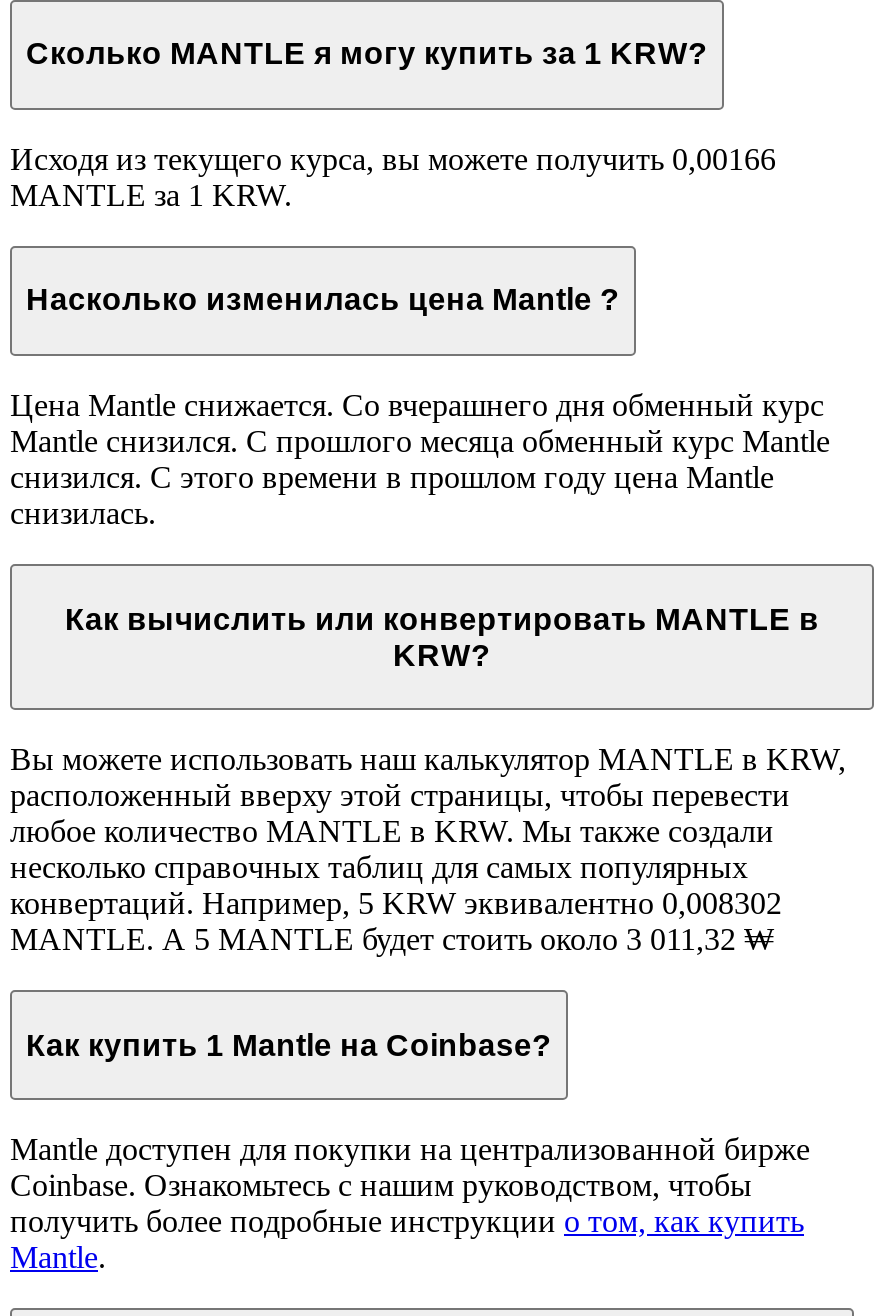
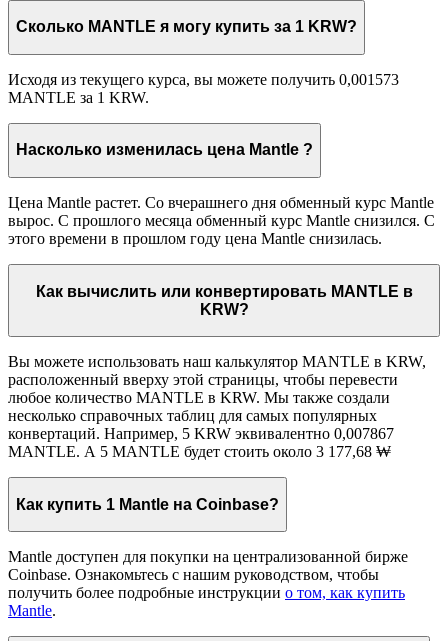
- Исходя из текущего курса, вы можете получить 0,00166
+ Исходя из текущего курса, вы можете получить 0,001573

- Цена Mantle снижается. Со вчерашнего дня обменный курс
- Mantle снизился. С прошлого месяца обменный курс Mantle
- снизился. С этого времени в прошлом году цена Mantle
- снизилась.
+ Цена Mantle растет. Со вчерашнего дня обменный курс Mantle
+ вырос. С прошлого месяца обменный курс Mantle снизился. С
+ этого времени в прошлом году цена Mantle снизилась.

- конвертаций. Например, 5 KRW эквивалентно 0,008302
+ конвертаций. Например, 5 KRW эквивалентно 0,007867

- MANTLE. А 5 MANTLE будет стоить около 3 011,32 ₩
+ MANTLE. А 5 MANTLE будет стоить около 3 177,68 ₩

----------------

Restate word for word the lines in the material above from the one with "курс Mantle снизился. С" to the one with "- MANTLE. А"; both of those lines count, and nothing else does.

## ANSWER SECTION
+ вырос. С прошлого месяца обменный курс Mantle снизился. С
+ этого времени в прошлом году цена Mantle снизилась.

- конвертаций. Например, 5 KRW эквивалентно 0,008302
+ конвертаций. Например, 5 KRW эквивалентно 0,007867

- MANTLE. А 5 MANTLE будет стоить около 3 011,32 ₩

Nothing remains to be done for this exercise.